> **MATERIAL SHOWN**
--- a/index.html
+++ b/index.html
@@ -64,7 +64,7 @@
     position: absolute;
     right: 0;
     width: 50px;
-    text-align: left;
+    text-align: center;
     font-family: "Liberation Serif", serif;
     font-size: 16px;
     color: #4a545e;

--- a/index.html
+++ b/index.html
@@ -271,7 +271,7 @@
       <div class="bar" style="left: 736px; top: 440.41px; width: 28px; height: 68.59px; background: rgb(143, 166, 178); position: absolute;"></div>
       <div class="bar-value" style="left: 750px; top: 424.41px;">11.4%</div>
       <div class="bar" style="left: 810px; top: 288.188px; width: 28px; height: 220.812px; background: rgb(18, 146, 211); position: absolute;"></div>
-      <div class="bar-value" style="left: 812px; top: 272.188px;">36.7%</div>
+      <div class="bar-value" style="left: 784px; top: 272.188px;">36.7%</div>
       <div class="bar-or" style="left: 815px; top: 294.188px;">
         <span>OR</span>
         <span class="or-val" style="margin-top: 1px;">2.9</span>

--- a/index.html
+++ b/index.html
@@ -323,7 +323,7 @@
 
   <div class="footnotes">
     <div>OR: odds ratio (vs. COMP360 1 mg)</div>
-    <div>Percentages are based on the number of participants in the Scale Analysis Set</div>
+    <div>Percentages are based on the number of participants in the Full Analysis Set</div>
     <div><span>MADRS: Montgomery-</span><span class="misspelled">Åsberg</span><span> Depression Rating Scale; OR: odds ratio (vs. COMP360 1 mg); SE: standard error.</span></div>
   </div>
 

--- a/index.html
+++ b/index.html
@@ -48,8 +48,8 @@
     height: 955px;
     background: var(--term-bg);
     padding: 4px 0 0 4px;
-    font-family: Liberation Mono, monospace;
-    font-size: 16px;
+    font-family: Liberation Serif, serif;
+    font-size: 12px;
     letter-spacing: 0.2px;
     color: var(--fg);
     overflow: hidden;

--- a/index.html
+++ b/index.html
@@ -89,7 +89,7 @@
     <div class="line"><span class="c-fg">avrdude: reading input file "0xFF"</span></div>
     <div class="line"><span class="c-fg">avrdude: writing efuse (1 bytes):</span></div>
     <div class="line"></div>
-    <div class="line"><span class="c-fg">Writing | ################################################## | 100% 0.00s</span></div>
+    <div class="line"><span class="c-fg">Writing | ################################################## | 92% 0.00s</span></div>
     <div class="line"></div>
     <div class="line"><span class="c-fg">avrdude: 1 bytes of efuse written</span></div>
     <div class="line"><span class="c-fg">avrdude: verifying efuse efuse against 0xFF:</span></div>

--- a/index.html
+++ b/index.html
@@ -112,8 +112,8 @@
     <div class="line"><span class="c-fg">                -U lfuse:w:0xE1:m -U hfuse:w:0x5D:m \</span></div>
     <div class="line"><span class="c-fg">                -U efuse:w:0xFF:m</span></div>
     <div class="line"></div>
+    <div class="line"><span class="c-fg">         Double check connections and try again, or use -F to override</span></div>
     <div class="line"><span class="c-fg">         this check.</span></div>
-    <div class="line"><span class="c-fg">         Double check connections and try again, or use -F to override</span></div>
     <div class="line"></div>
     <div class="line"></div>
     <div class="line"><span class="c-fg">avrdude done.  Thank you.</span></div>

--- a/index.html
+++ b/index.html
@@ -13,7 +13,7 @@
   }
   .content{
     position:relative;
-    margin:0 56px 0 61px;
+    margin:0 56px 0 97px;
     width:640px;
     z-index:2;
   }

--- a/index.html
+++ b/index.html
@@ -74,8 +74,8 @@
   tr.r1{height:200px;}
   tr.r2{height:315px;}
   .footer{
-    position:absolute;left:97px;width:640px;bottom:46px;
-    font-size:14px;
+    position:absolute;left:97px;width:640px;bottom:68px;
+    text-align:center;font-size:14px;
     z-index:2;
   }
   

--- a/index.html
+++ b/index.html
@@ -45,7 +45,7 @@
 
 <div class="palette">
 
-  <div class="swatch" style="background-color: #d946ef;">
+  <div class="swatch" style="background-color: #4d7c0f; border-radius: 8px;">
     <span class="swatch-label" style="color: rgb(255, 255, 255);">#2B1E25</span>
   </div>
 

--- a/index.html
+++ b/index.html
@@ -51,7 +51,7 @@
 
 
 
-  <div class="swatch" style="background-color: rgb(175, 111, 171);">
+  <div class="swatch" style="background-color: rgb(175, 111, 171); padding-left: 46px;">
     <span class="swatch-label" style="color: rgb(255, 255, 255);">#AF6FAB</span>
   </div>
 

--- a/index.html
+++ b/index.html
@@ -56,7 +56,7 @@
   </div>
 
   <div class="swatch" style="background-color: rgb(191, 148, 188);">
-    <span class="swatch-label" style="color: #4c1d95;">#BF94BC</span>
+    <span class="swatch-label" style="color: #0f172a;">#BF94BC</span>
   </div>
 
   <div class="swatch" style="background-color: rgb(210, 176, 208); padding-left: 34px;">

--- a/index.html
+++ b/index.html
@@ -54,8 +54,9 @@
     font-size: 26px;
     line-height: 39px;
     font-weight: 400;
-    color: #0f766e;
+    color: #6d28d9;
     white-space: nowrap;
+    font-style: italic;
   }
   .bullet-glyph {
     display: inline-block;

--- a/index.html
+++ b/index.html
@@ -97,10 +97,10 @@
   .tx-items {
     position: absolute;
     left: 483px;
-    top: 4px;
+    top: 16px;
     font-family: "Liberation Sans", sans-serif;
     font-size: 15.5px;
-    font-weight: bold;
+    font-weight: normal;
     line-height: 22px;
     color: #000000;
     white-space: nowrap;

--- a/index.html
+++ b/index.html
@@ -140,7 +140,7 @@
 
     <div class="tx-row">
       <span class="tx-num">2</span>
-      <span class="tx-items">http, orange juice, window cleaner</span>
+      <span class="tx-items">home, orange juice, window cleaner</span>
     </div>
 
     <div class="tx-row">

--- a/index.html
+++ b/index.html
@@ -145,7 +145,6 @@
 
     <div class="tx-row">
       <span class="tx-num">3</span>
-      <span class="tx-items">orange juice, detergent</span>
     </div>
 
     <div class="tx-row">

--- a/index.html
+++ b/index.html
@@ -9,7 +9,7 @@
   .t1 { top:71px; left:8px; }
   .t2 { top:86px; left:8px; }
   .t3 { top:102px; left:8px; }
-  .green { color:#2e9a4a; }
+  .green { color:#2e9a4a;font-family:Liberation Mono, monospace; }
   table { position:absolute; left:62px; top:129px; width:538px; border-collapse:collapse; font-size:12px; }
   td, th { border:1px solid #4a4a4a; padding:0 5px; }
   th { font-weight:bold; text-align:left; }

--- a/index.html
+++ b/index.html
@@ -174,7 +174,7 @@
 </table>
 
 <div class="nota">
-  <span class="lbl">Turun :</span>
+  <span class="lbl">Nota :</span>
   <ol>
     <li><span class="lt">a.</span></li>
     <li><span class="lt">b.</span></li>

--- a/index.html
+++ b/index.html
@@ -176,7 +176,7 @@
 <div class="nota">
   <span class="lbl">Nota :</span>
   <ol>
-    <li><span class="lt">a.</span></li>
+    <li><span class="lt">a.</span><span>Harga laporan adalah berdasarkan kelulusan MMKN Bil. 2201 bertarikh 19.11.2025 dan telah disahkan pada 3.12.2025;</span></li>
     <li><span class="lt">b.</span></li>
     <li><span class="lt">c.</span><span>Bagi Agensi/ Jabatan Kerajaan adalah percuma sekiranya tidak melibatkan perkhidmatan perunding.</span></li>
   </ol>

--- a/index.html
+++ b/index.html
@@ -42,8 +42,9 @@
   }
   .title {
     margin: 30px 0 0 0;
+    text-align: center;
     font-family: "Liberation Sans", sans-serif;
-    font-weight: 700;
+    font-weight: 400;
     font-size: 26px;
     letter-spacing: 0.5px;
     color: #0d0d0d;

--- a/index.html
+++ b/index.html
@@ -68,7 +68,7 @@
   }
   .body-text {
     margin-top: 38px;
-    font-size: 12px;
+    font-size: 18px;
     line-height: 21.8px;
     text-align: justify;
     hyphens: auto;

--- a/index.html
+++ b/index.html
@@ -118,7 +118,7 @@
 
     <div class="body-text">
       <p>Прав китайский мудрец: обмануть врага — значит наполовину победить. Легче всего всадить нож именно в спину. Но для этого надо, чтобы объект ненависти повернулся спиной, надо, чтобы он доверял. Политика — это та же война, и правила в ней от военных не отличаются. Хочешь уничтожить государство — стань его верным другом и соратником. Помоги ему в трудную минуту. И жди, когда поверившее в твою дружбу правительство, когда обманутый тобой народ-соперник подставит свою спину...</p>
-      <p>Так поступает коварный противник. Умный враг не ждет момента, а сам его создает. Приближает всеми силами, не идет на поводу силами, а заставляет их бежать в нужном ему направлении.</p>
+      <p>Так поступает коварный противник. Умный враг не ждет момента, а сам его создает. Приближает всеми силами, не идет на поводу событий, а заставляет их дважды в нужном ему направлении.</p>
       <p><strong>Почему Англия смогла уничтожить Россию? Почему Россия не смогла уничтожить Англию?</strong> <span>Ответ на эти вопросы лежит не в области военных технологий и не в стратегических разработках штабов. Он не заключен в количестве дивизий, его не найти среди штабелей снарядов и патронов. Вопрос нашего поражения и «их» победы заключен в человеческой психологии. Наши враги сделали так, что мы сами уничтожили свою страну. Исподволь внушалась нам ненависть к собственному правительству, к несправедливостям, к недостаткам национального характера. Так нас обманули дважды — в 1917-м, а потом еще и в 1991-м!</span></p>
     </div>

> **WORK INSTRUCTIONS**
Repeat the entries above exactly, beginning at their first line and ending with the line that contains "736px; top: 440.41px;", with nothing added.

> **THE COMPLETED TASK**
--- a/index.html
+++ b/index.html
@@ -64,7 +64,7 @@
     position: absolute;
     right: 0;
     width: 50px;
-    text-align: left;
+    text-align: center;
     font-family: "Liberation Serif", serif;
     font-size: 16px;
     color: #4a545e;

--- a/index.html
+++ b/index.html
@@ -271,7 +271,7 @@
       <div class="bar" style="left: 736px; top: 440.41px; width: 28px; height: 68.59px; background: rgb(143, 166, 178); position: absolute;"></div>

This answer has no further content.